Saving data in CPU on-chip EEPROM

- Y
- yossi_sr
  
  Contact options for registered users
posted
18 years ago

Tue, Jun 14, 2005 8:33 PM

Hi all, What happens if during saving the parameter in byte of EEPROM( it takes about 5-10 msec)the Power Down occurs.What should be in the byte programmed ? The same value/ The next value/ Undetermined? I developed the diesel controller card which uses AT89C51ED2 processor(

2K bytes onchip EEPROM).The system manages failure table for various parameters and in case of failure the appropriate byte in EEPROM is incremented ( counting failures).Each failure counter consists of 2 bytes ( counting up to FFFF).The system may be switched off (Power down) occasionally during programming and this may lead to errors such as: 1) when writing ( incrementing) low order byte (its value is less than FF)and Power Down occurs,I am not sure what this byte will contain after next Power On. 2) when the value in counter is 0x00FF, incrementing means writing 0x00 to low order byte and then writing 0x01 to the high order byte. If Power Down happens after writing the low order byte the system will show error value 0x0000 after next Power On.

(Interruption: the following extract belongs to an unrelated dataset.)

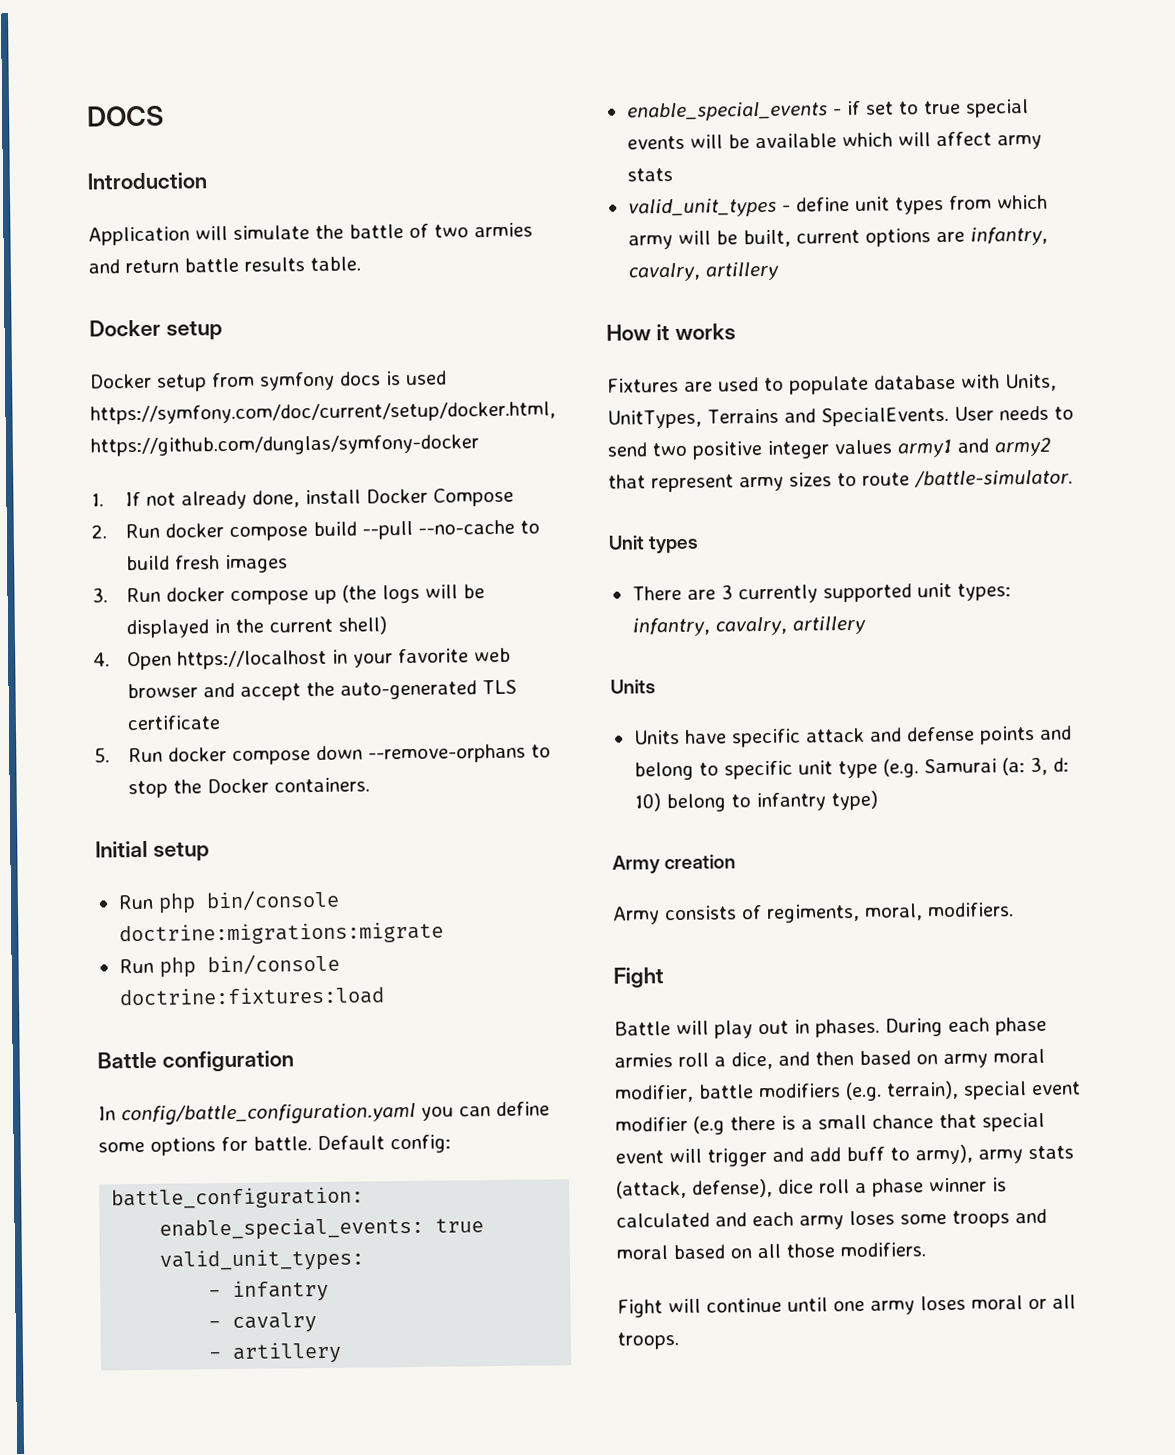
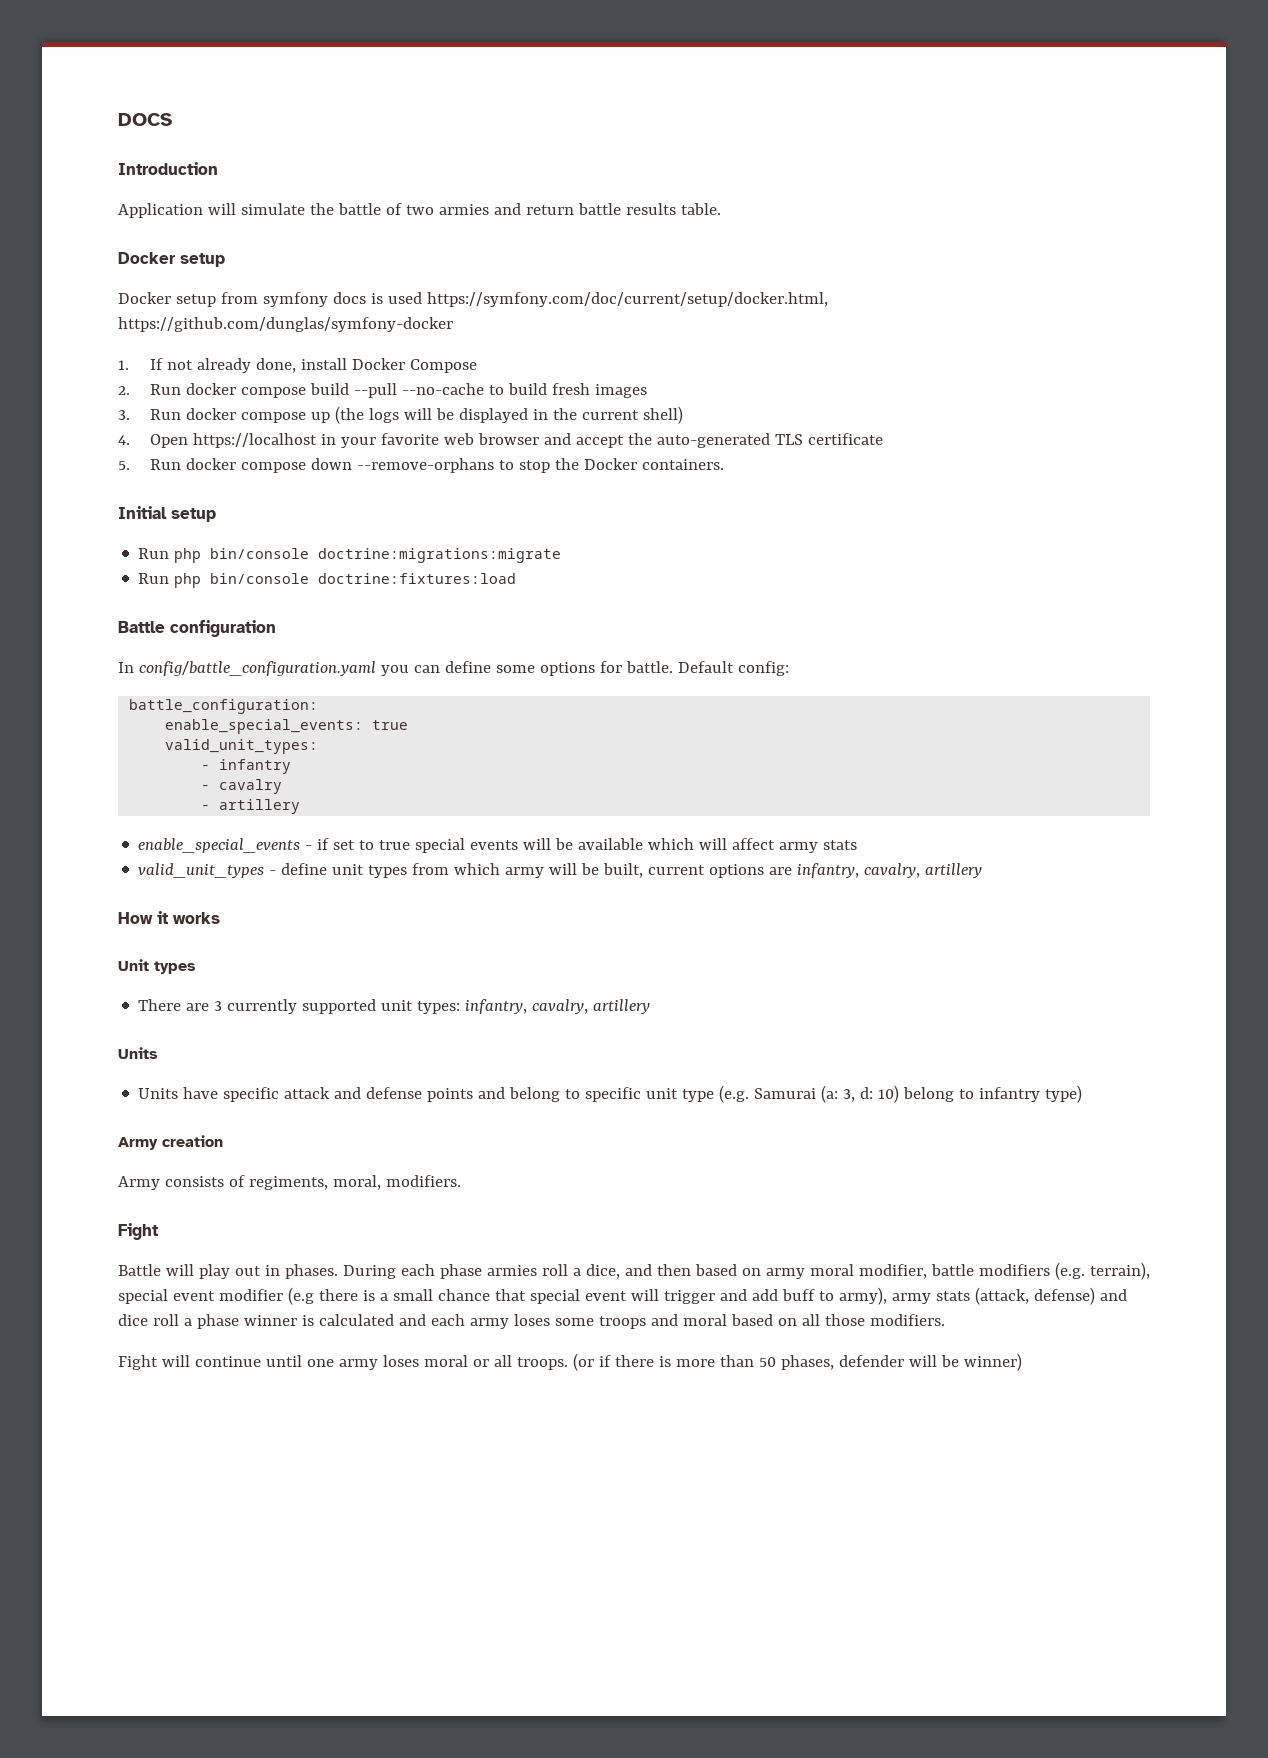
- Fixtures are used to populate database with Units, UnitTypes, Terrains and SpecialEvents. User needs to send two positive integer values army1 and army2 that represent army sizes to route /battle-simulator.
- During each phase armies roll a dice, and then based on army moral modifier, battle modifiers (e.g. terrain), special event modifier (e.g there is a small chance that special event will trigger and add buff to army), army stats (attack, defense), dice roll a phase winner is calculated and each army loses some troops and moral based on all those modifiers.
+ During each phase armies roll a dice, and then based on army moral modifier, battle modifiers (e.g. terrain), special event modifier (e.g there is a small chance that special event will trigger and add buff to army), army stats (attack, defense) and dice roll a phase winner is calculated and each army loses some troops and moral based on all those modifiers.
+ (or if there is more than 50 phases, defender will be winner)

One solution may be to use checksum on all block of data, and always recalculate the new checksum after each parameter change.If the checksum is not OK I can clear all parameters.I don't like this solution because in case of one error I should clear all the list of failures. Is there any other solution or suggestion how to solve this problem? Thanks! Joseph

- G
- Grant Edwards
  
  Contact options for registered users
Vote on answer
posted
18 years ago

Tue, Jun 14, 2005 8:48 PM

Undetermined.

You have no way of knowing.

Bummer, eh?

Put two copies in EEPROM with checksums and some sort of sequence number or "active" flag so that you use the most recently written valid copy and write to the older one each time. That way if you loose power during an update, you don't loose everything, you just fall back on the previous set of data.

--
Grant Edwards                   grante             Yow!  Am I accompanied by
                                  at               a PARENT or GUARDIAN?
                               visi.com

- J
- Joerg
  
  Contact options for registered users
Vote on answer
posted
18 years ago

Tue, Jun 14, 2005 9:03 PM

Hello Joseph,

Read about how that is done in mission critical applications, such as navigation systems or the actual controls.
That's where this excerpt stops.